Banning emphasized that incorporating LOINC into a LIS will require work by the lab to define the local test catalogue to vocabulary standards. Laboratorians also will need to educate themselves so they can be prepared to use LOINC correctly. Tutorials are available from the standards development organizations (Regenstrief Institute for LOINC), and AACC’s LISMI division, she said. “I think people are just starting to recognize all they’re going to need to know in order to make their lives easier when they get called in to participate on these projects.” The commitment extends to ongoing maintenance, as labs add new tests to their catalogues, and implement biannual LOINC version updates.
Labs and other providers still have some time to get a handle on this; however, even before EHRs are implemented nationwide, labs need to get involved very quickly with the governmental entities and other organizations that will be making decisions about standards and the like, said Jones. “I think the basic framework is there. There are approved products, there are standards—they’re not perfect, but they get the job done. But still it’s going to require mastery of those tools that are at an operational level. It isn’t something that IT can go into with ‘plug and play’ bravado and get the whole thing up and running without knowing the real application.

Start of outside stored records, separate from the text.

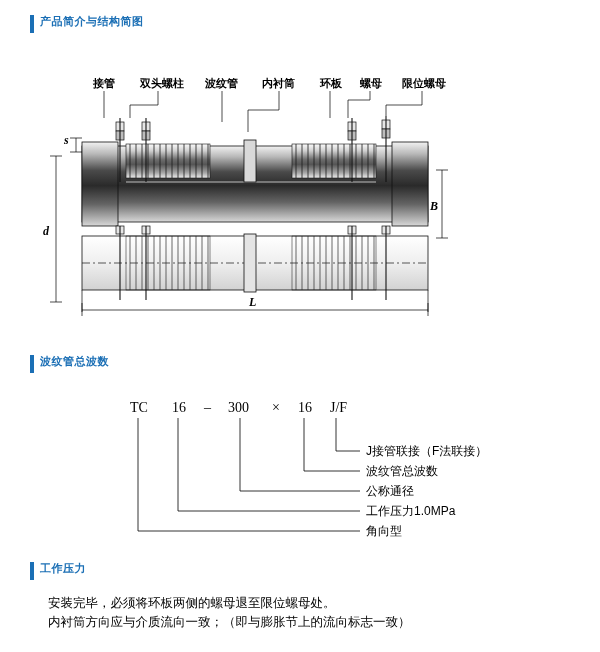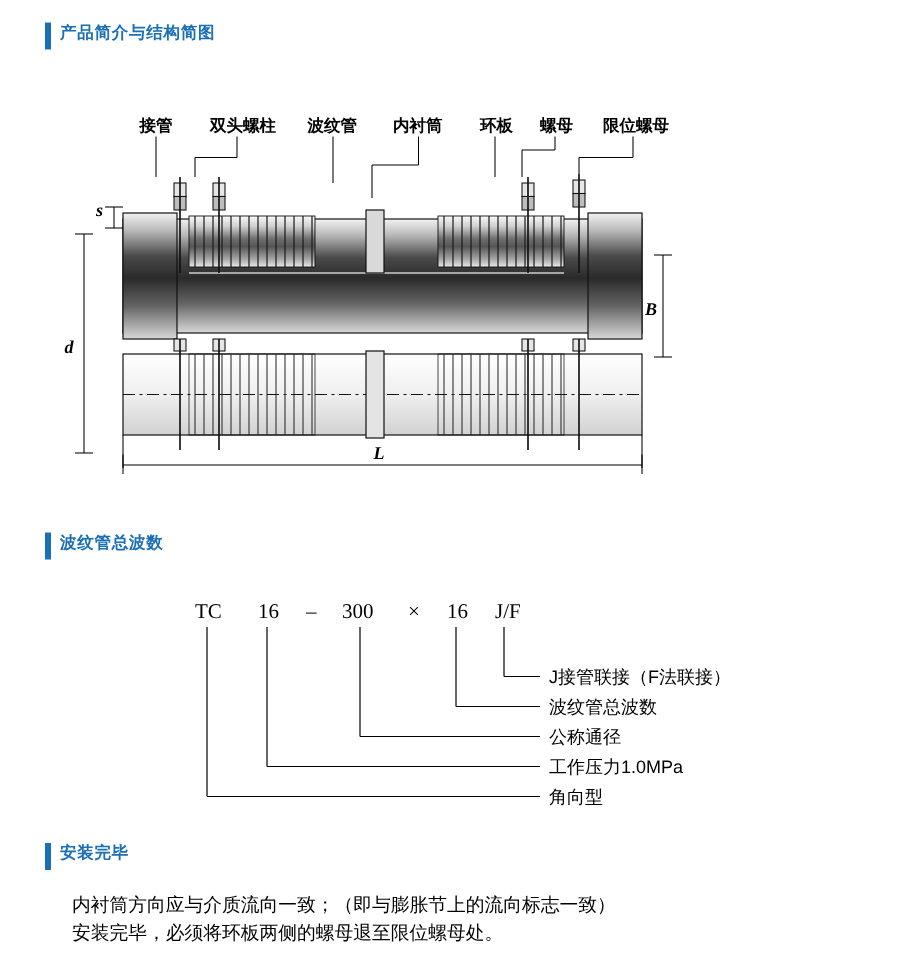--- a/index.html
+++ b/index.html
@@ -89,7 +89,7 @@
 <div class="section-title" id="title2">波纹管总波数</div>
 
 <div class="title-bar" id="title3-bar"></div>
-<div class="section-title" id="title3">安装完毕</div>
+<div class="section-title" id="title3">工作压力</div>
 
 <div id="diagram">
 <svg width="540" height="260" viewBox="0 0 540 260" xmlns="http://www.w3.org/2000/svg">

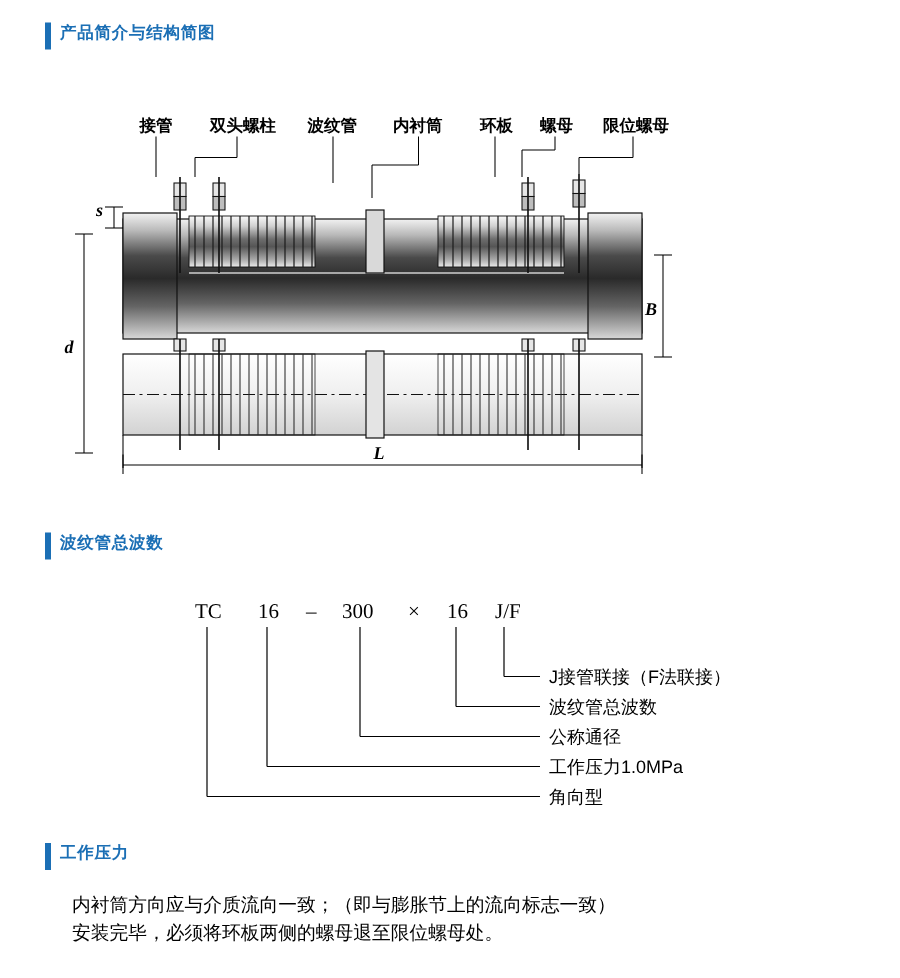--- a/index.html
+++ b/index.html
@@ -334,8 +334,8 @@
 </div>
 
 <div id="notes">
+  <div>安装完毕，必须将环板两侧的螺母退至限位螺母处。</div>
   <div>内衬筒方向应与介质流向一致；（即与膨胀节上的流向标志一致）</div>
-  <div>安装完毕，必须将环板两侧的螺母退至限位螺母处。</div>
 </div>
 
 </body></html>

So doctors, nurses, radiology techs, and laboratorians are going to have to be at the table to design the electronic process and in many cases reengineer their own operations to convert to the EHR.”
An Overview of the Health IT Framework
The current scheme of standards and policy organizations working on health IT is built on a public-private partnership model. The American Reinvestment and Recovery Act creates two new federal advisory committees: the HIT Policy Committee, and the HIT Standards Committee. The next step is to integrate the current framework under the federal advisory committee model, which will give greater control to the federal government, while at the same time ensuring a transparent process.

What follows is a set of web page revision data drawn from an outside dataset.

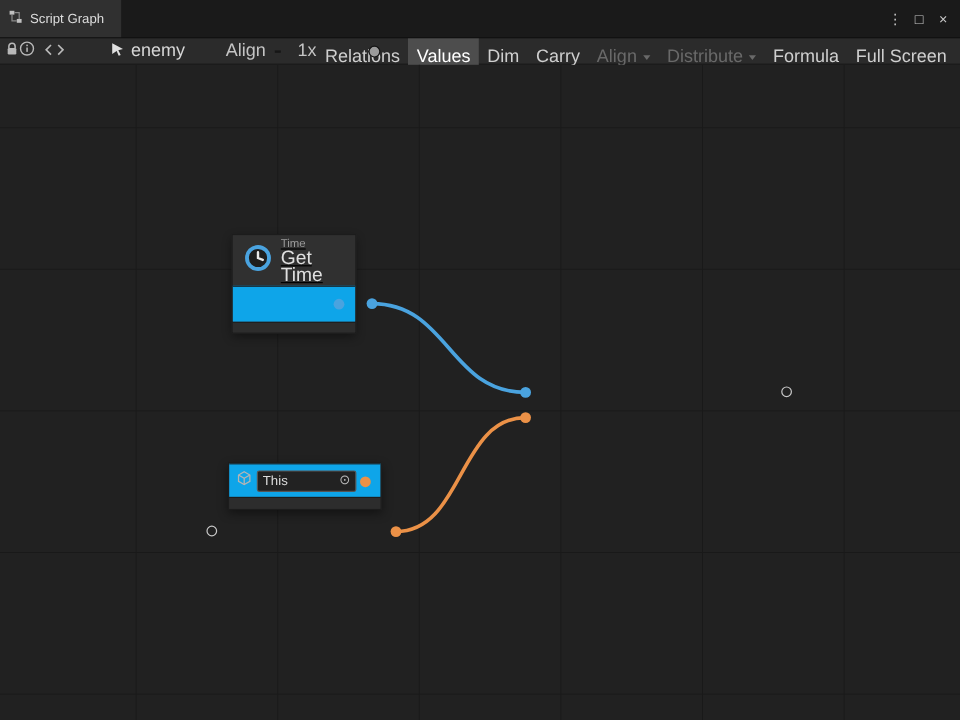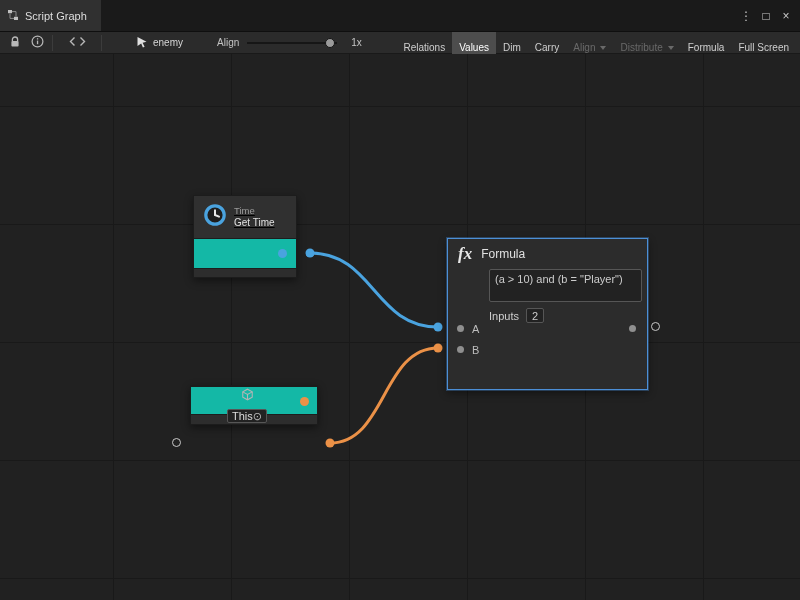--- a/index.html
+++ b/index.html
@@ -21,7 +21,7 @@
 
   
   .toolbar { height:22px; background:#2b2b2b; border-bottom:1px solid #191919;
-    display:flex; align-items:center; font-size:10px; color:#cfcfcf; padding:0 4px; }
+    display:flex; align-items:center; font-size:15px; color:#cfcfcf; padding:0 4px; }
   .tb-icon-btn { width:22px; height:22px; display:flex; align-items:center;
     justify-content:center; }
   .tb-sep { width:1px; height:16px; background:#3c3c3c; margin:0 4px; }

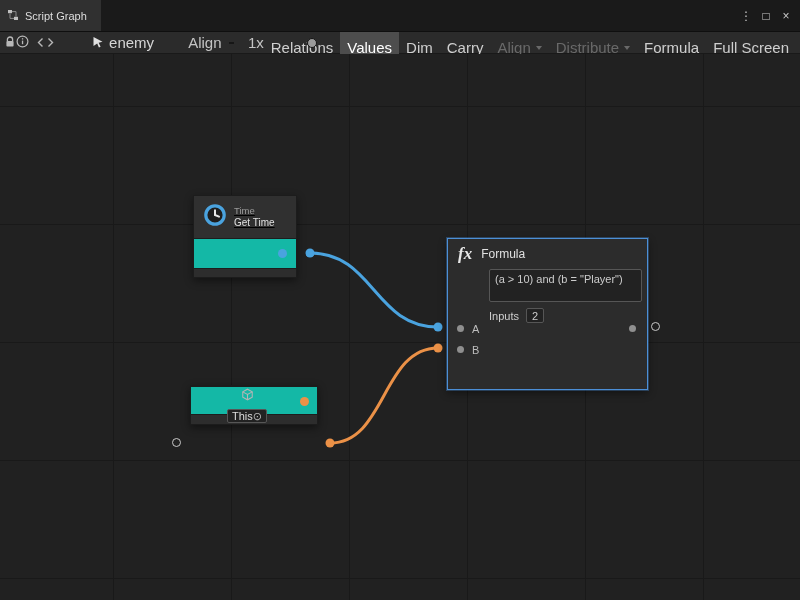--- a/index.html
+++ b/index.html
@@ -59,7 +59,7 @@
   .node-header { display:flex; align-items:center; gap:7px; padding:8px 9px;
     background:#303030; height:42px; }
   .node-cat { font-size:9.5px; color:#9b9b9b; line-height:11px; }
-  .node-title { font-size:10px; color:#e0e0e0; line-height:14px; }
+  .node-title { font-size:16px; color:#e0e0e0; line-height:14px; }
   .node-body { position:relative; background:#14b8a6; border-top:1px solid #1d1d1d;flex-direction:column; }
   .node-footer { height:9px; background:#2d2d2d; border-top:1px solid #1d1d1d; }
 

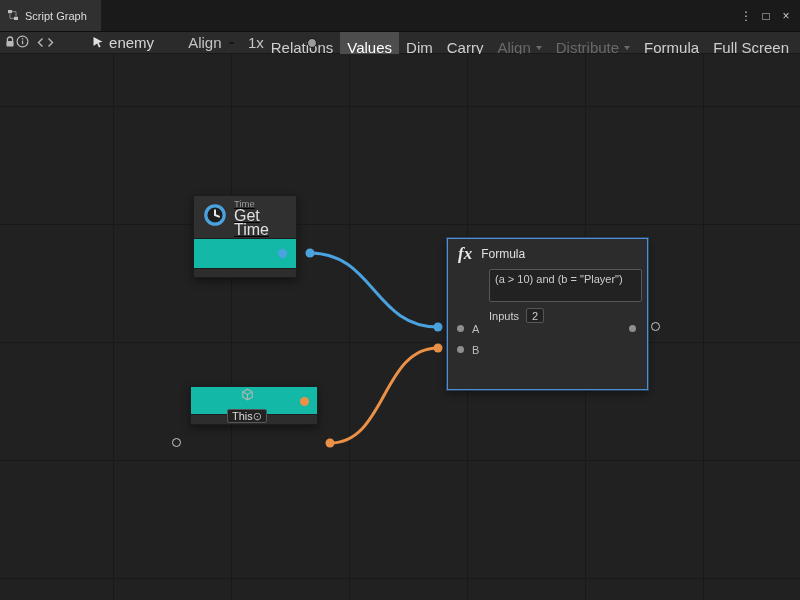--- a/index.html
+++ b/index.html
@@ -237,26 +237,6 @@
       <div class="node-footer"></div>
     </div>
 
-    <div class="node formula">
-      <div class="f-header">
-        <span class="fx-icon">fx</span>
-        <span class="f-title">Formula</span>
-      </div>
-      <div class="f-expr">(a &gt; 10) and (b = "Player")</div>
-      <div class="f-inputs-row">
-        <span class="f-inputs-label">Inputs</span>
-        <span class="f-count-box">2</span>
-      </div>
-      <div class="f-port-row row-a">
-        <span class="pdot gray"></span>
-        <span class="f-port-label">A</span>
-        <span class="pdot gray f-out-dot"></span>
-      </div>
-      <div class="f-port-row row-b">
-        <span class="pdot gray"></span>
-        <span class="f-port-label">B</span>
-      </div>
-    </div>
 
     <div class="hollow-port" style="left:651px; top:268px;"></div>
 

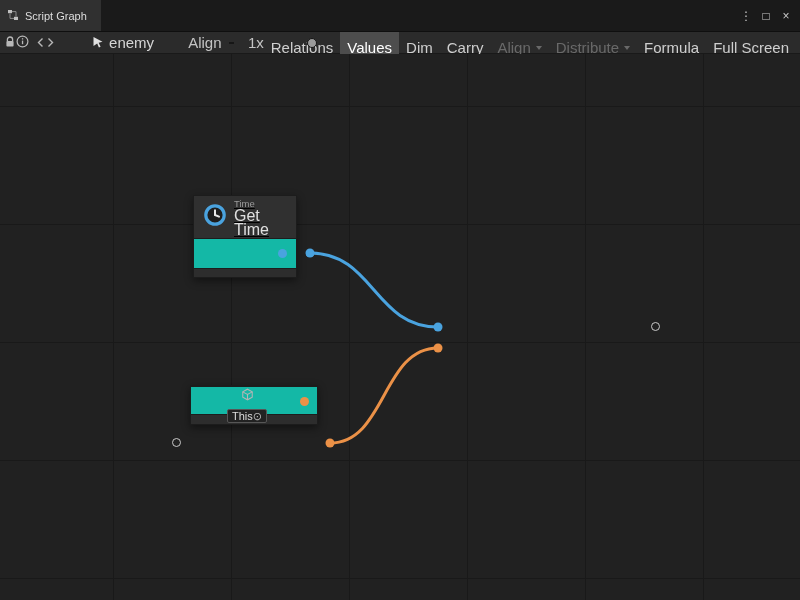--- a/index.html
+++ b/index.html
@@ -60,7 +60,7 @@
     background:#303030; height:42px; }
   .node-cat { font-size:9.5px; color:#9b9b9b; line-height:11px; }
   .node-title { font-size:16px; color:#e0e0e0; line-height:14px; }
-  .node-body { position:relative; background:#14b8a6; border-top:1px solid #1d1d1d;flex-direction:column; }
+  .node-body { position:relative; background:#0ea5e9; border-top:1px solid #1d1d1d; }
   .node-footer { height:9px; background:#2d2d2d; border-top:1px solid #1d1d1d; }
 
   .pdot { border-radius:50%; }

National eHealth Collaborative (NeHC)—NeHC inherited the mission of the American Health Information Community (AHIC), and it sets priorities for standards development and other interoperability initiatives.
Health Information Technology Standards Panel (HITSP)—HITSP harmonizes and integrates standards to promote information sharing among organizations and systems.
Certification Commission for Healthcare Information Technology (CCHIT)—A private, non-profit organization recognized by HHS, CCHIT reviews and certifies EHR software to make sure it meets the criteria for security, interoperability, and other factors.